Exercise description:
Return the stretch from the line with "(650, 864) none -> [280,655,298,664] the" through the line with "[629,1211,719,1220] had been" in the data below, character for character, skipping all pictures.

[Source records]
※

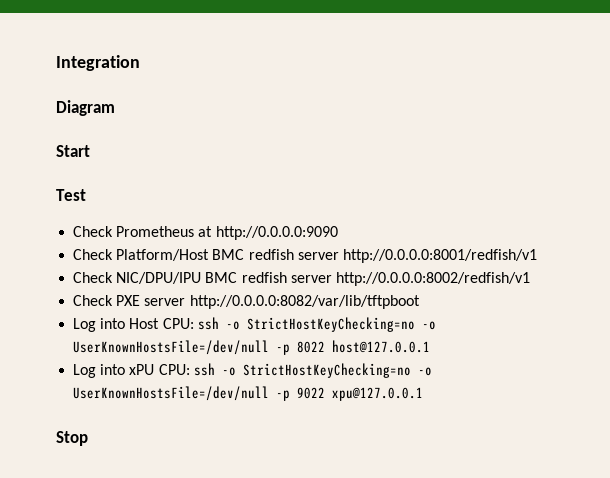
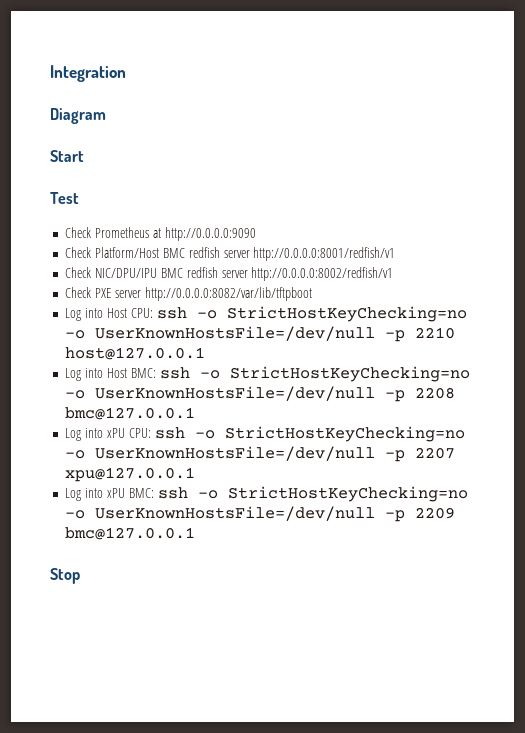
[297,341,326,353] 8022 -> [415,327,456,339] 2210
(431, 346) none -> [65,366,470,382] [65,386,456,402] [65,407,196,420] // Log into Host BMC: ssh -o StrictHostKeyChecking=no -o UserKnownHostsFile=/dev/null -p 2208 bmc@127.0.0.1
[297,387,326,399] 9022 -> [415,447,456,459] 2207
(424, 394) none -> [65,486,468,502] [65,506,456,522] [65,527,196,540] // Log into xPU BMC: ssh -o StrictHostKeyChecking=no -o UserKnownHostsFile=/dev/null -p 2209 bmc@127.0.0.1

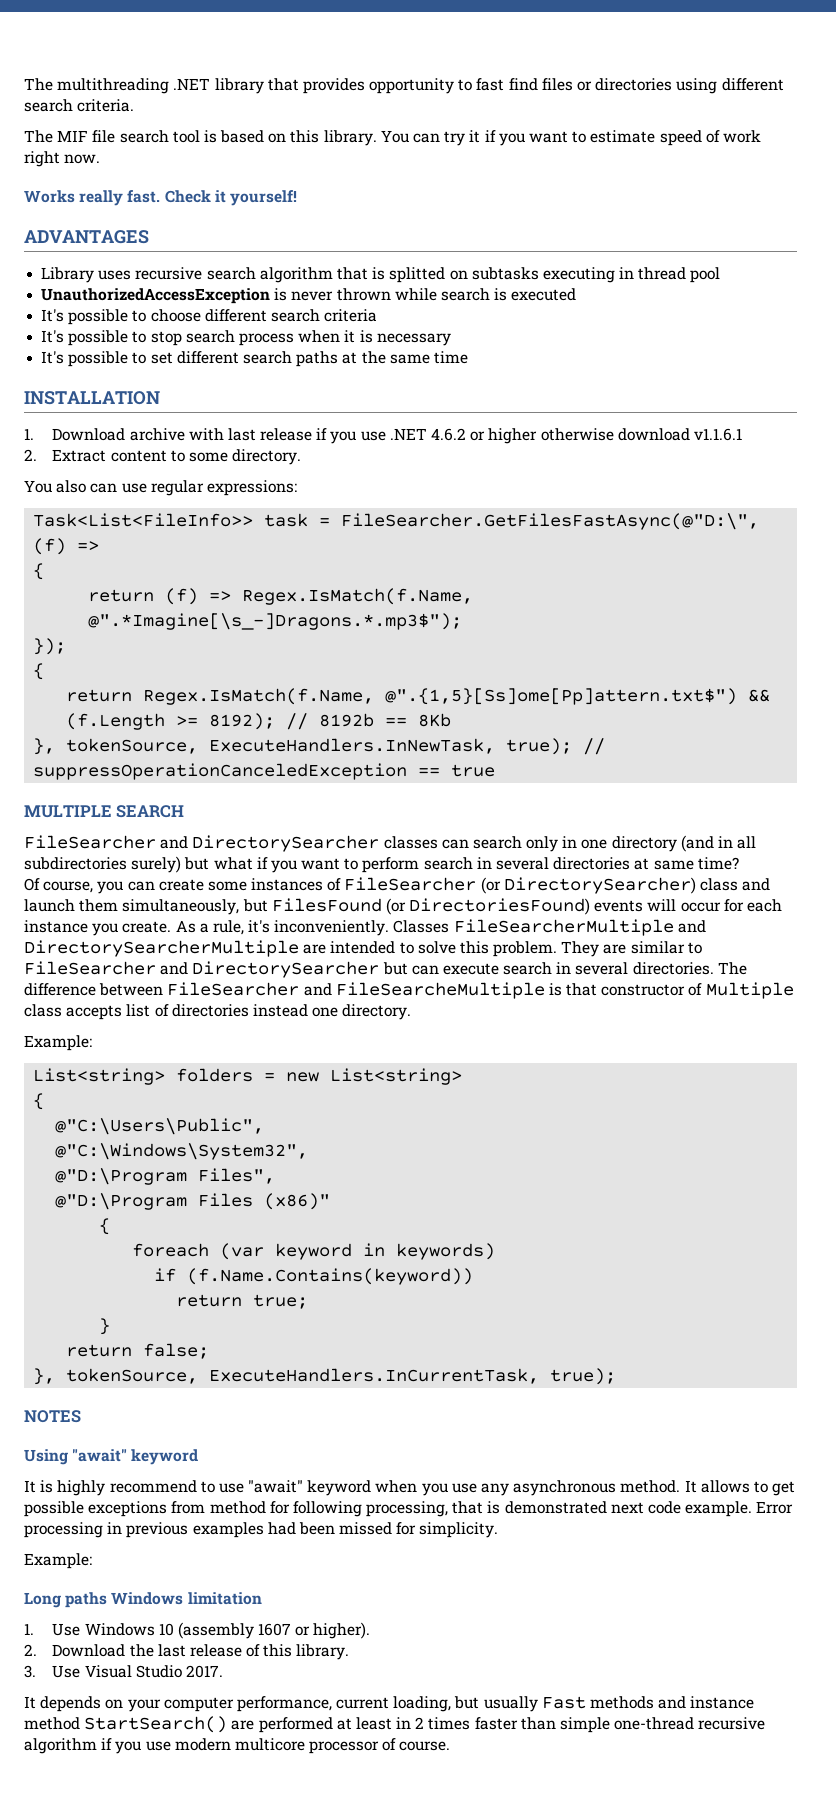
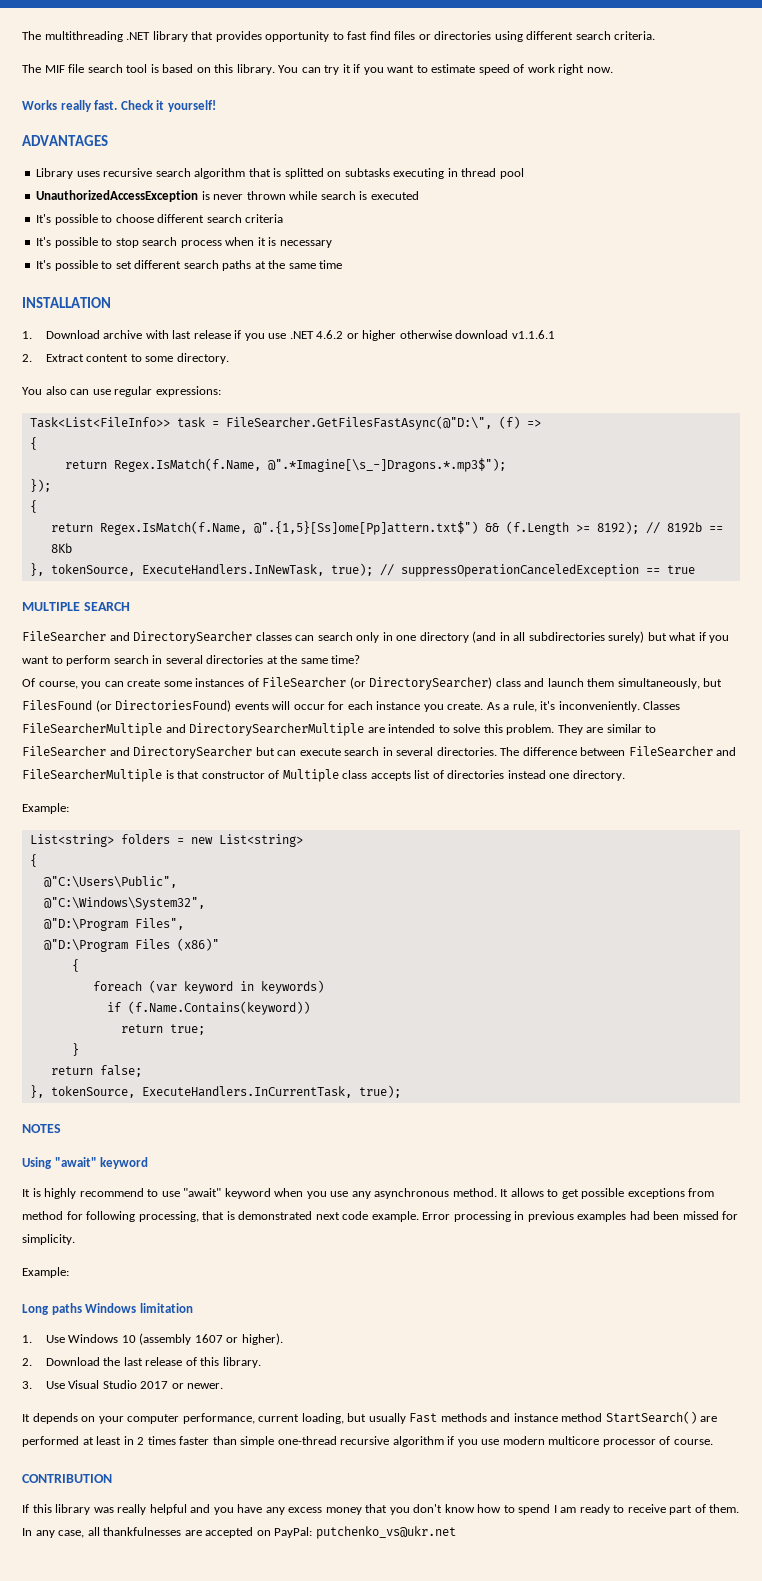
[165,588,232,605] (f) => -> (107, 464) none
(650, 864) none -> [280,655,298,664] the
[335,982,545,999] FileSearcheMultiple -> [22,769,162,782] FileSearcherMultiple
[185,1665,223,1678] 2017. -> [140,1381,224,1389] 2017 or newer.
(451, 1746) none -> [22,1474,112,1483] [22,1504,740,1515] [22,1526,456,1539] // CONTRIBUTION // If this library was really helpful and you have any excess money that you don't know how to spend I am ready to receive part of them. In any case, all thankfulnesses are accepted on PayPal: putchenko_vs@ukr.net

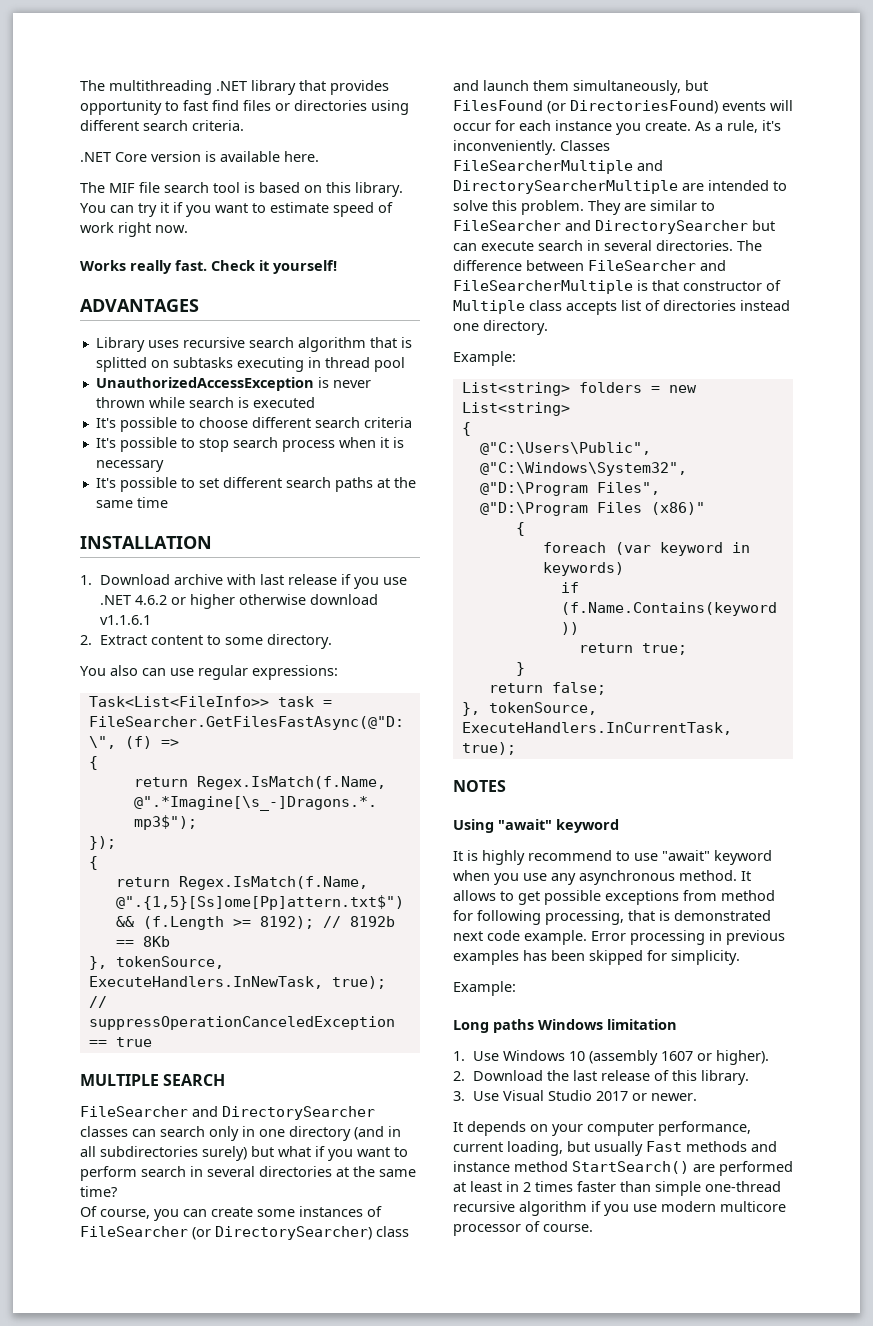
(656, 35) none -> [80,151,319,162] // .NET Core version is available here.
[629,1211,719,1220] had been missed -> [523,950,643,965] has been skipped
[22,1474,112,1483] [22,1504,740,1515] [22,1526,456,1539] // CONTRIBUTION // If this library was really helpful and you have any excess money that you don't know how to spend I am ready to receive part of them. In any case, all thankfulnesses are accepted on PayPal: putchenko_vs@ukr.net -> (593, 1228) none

※

Response:
(650, 864) none -> [280,655,298,664] the
[335,982,545,999] FileSearcheMultiple -> [22,769,162,782] FileSearcherMultiple
[185,1665,223,1678] 2017. -> [140,1381,224,1389] 2017 or newer.
(451, 1746) none -> [22,1474,112,1483] [22,1504,740,1515] [22,1526,456,1539] // CONTRIBUTION // If this library was really helpful and you have any excess money that you don't know how to spend I am ready to receive part of them. In any case, all thankfulnesses are accepted on PayPal: putchenko_vs@ukr.net

(656, 35) none -> [80,151,319,162] // .NET Core version is available here.
[629,1211,719,1220] had been missed -> [523,950,643,965] has been skipped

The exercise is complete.